Lift out, unaltered, the lines of the material below between the line holding "discount: 20% = 2843.77 -> 20% = 2109.24" and the line holding "total: 11375.08 -> 8483.96", counting both.

------ LISTED ENTRIES

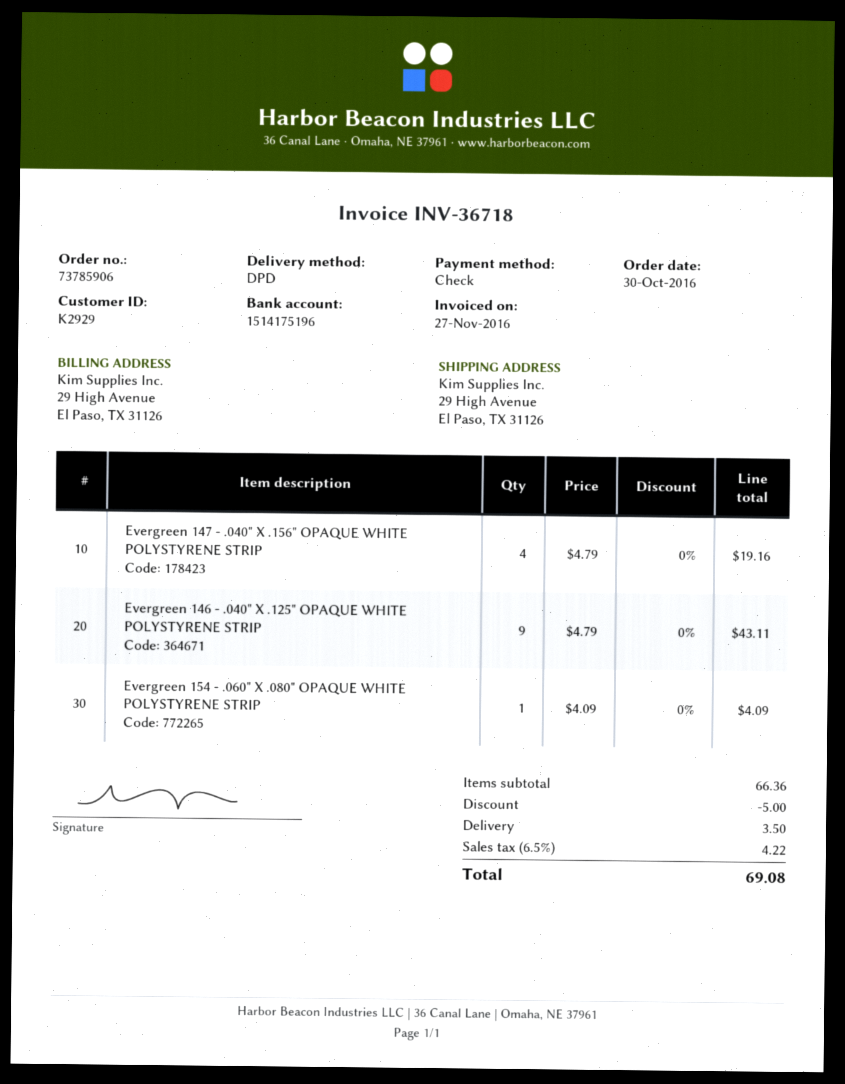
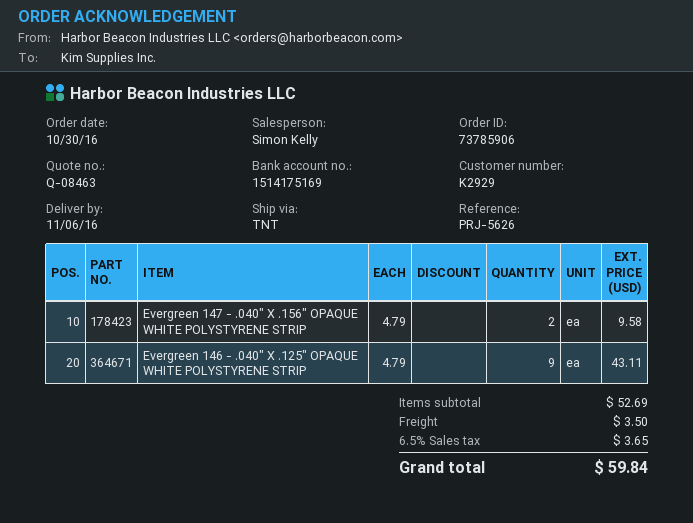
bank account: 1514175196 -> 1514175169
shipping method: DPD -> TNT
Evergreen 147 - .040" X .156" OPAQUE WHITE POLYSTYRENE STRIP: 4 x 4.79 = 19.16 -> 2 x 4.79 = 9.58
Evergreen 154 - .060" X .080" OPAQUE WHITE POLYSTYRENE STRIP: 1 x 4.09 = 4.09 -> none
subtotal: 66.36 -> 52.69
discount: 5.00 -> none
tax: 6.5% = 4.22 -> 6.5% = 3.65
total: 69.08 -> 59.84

------------
------ LISTED ENTRIES

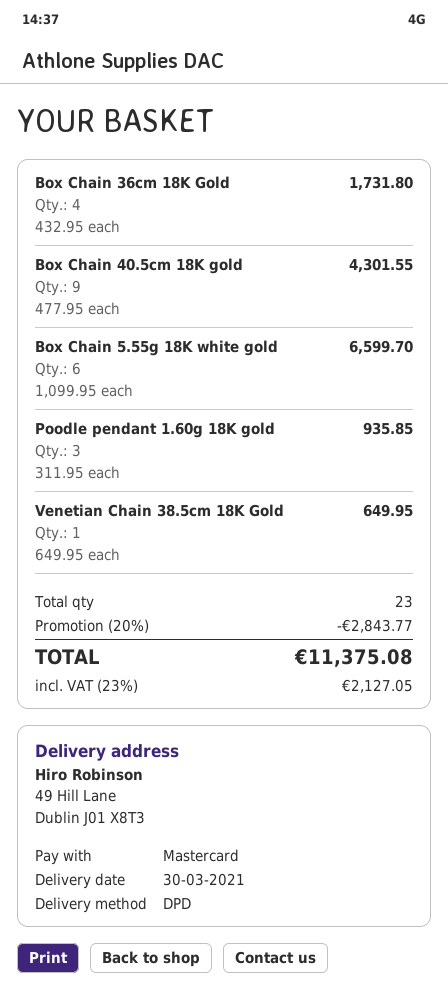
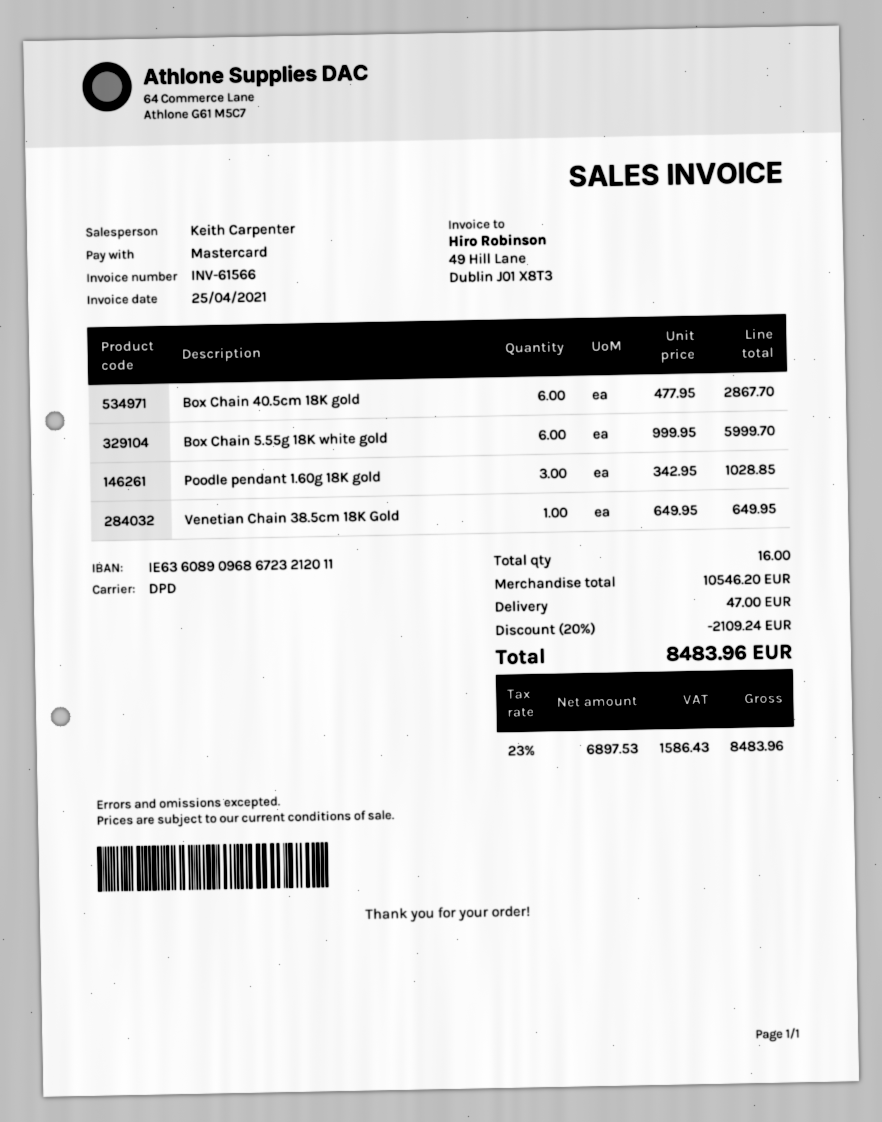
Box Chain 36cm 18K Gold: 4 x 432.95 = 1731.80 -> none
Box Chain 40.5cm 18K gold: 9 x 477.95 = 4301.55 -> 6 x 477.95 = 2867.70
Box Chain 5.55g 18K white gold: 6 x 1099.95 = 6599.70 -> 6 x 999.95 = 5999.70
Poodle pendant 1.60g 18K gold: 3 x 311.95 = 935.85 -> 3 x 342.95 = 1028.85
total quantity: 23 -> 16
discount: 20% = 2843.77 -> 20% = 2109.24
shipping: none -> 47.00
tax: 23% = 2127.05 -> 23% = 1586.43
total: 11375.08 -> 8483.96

------------

- TASK SOLUTION -
discount: 20% = 2843.77 -> 20% = 2109.24
shipping: none -> 47.00
tax: 23% = 2127.05 -> 23% = 1586.43
total: 11375.08 -> 8483.96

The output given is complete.